====== EXCERPTED RECORDS ======
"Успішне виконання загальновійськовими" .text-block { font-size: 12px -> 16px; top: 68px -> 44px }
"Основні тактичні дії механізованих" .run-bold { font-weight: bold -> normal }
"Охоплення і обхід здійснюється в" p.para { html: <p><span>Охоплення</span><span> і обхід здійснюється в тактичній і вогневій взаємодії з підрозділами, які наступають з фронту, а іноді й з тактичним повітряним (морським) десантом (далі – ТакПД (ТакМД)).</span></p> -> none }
======
====== EXCERPTED RECORDS ======
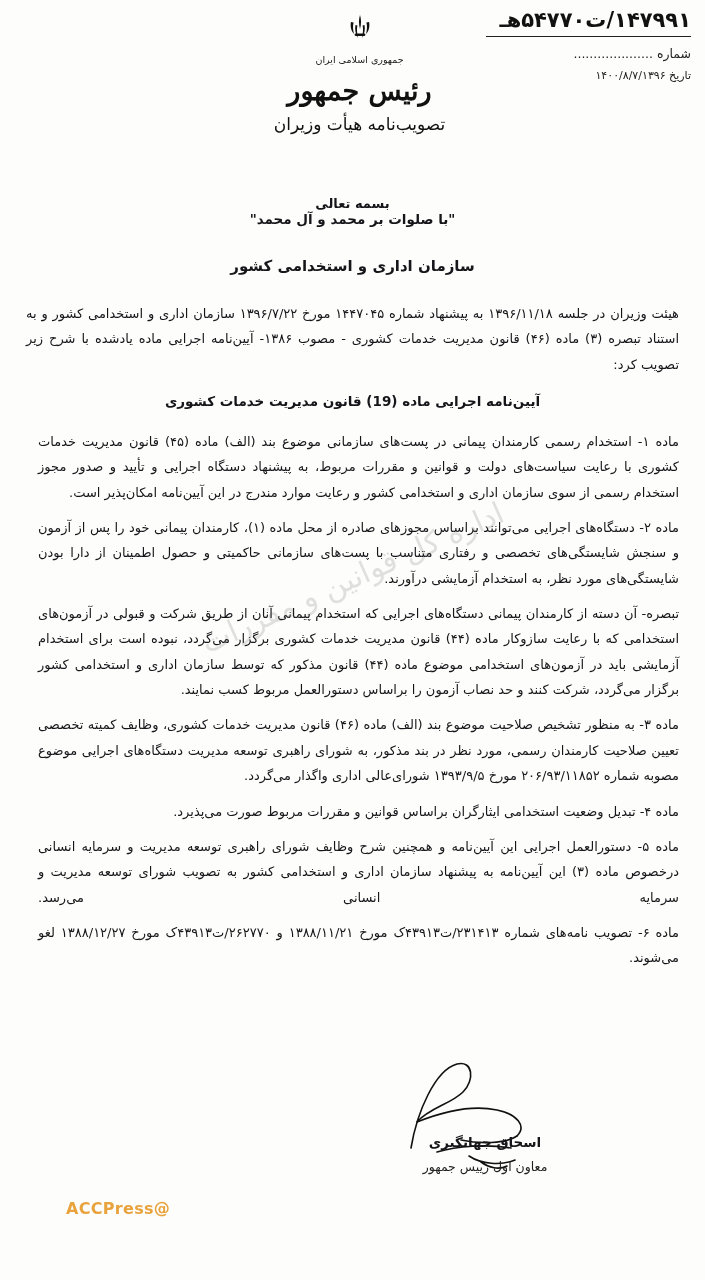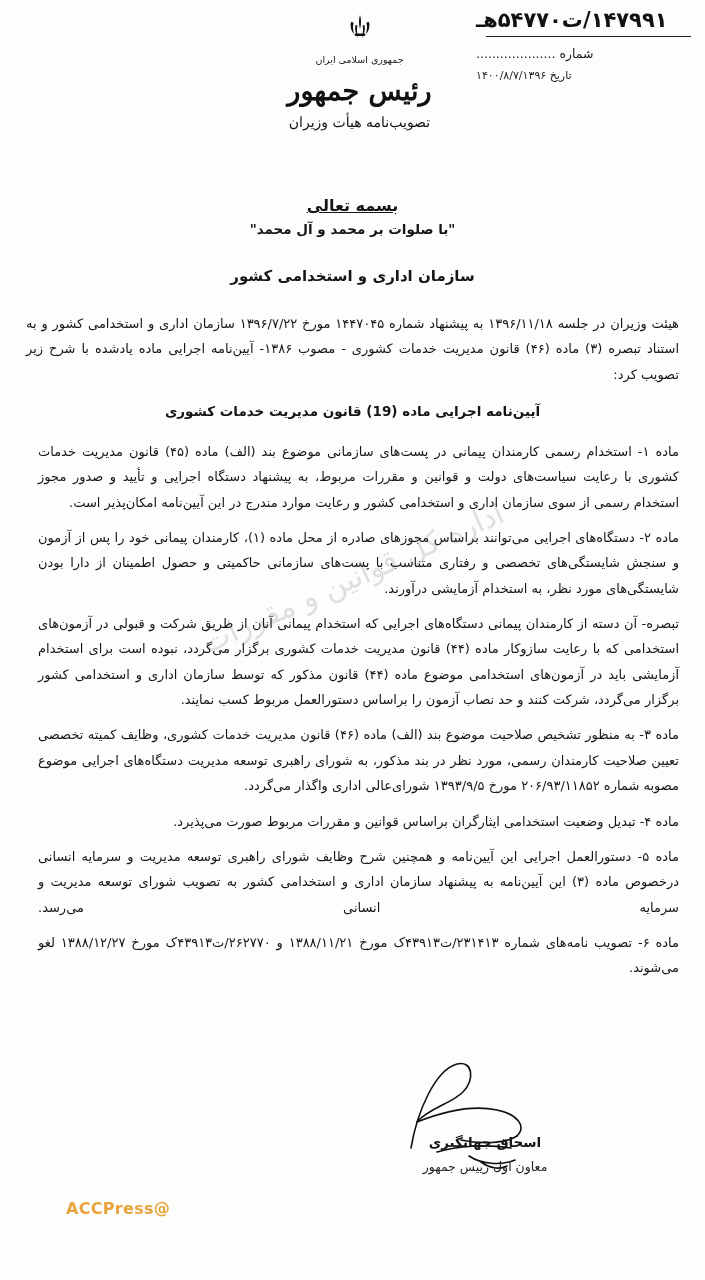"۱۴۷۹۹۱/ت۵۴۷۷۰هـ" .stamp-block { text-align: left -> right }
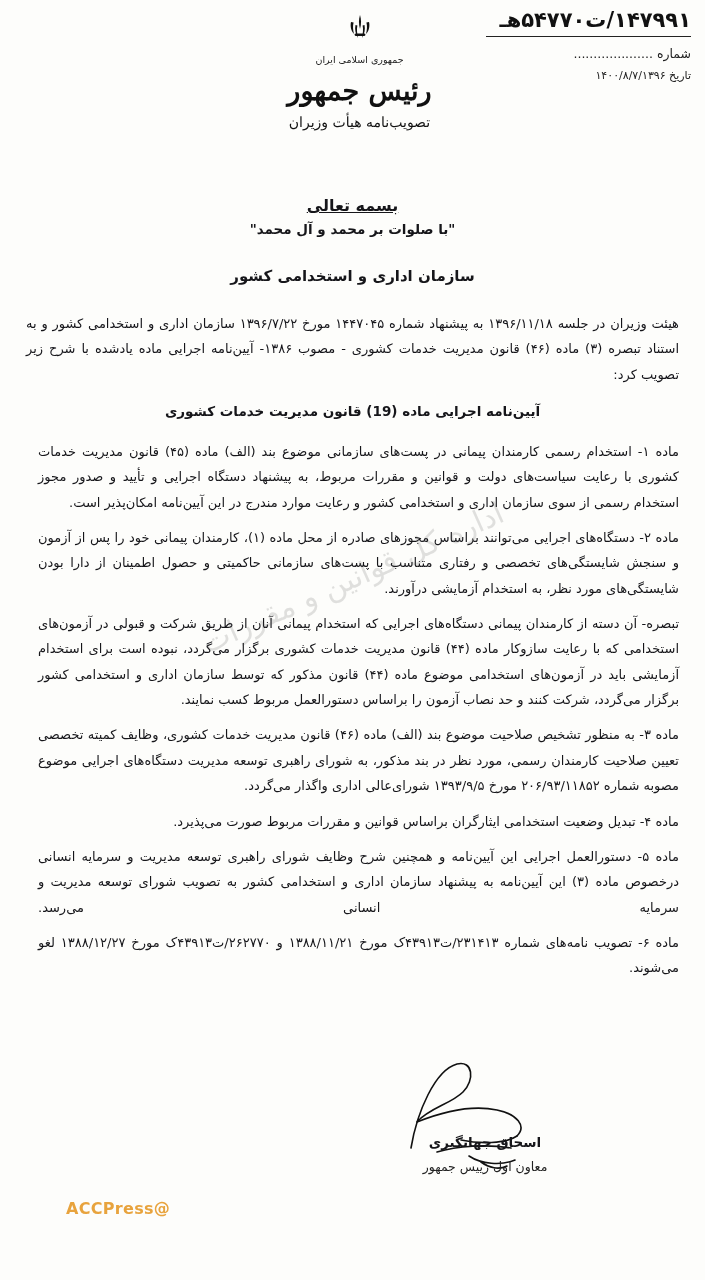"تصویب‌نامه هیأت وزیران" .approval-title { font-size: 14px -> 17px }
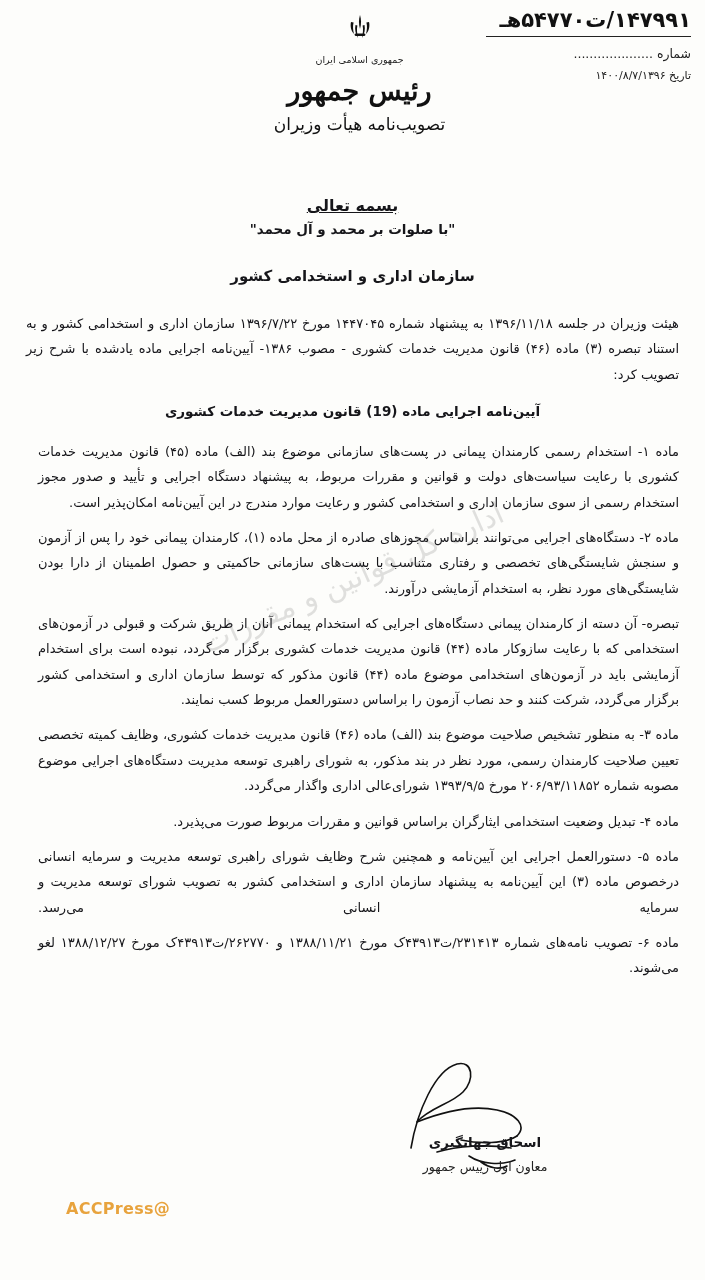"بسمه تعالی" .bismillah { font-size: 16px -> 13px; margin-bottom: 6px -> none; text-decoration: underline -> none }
======
[WHAT YOU HAVE TO DO] Copy word for word the lines above, starting at the line containing "text-align: left ->" and ending at the line containing "font-size: 16px ->", inclusive, with no pictures.

[WRITTEN REPLY]
"۱۴۷۹۹۱/ت۵۴۷۷۰هـ" .stamp-block { text-align: left -> right }
"تصویب‌نامه هیأت وزیران" .approval-title { font-size: 14px -> 17px }
"بسمه تعالی" .bismillah { font-size: 16px -> 13px; margin-bottom: 6px -> none; text-decoration: underline -> none }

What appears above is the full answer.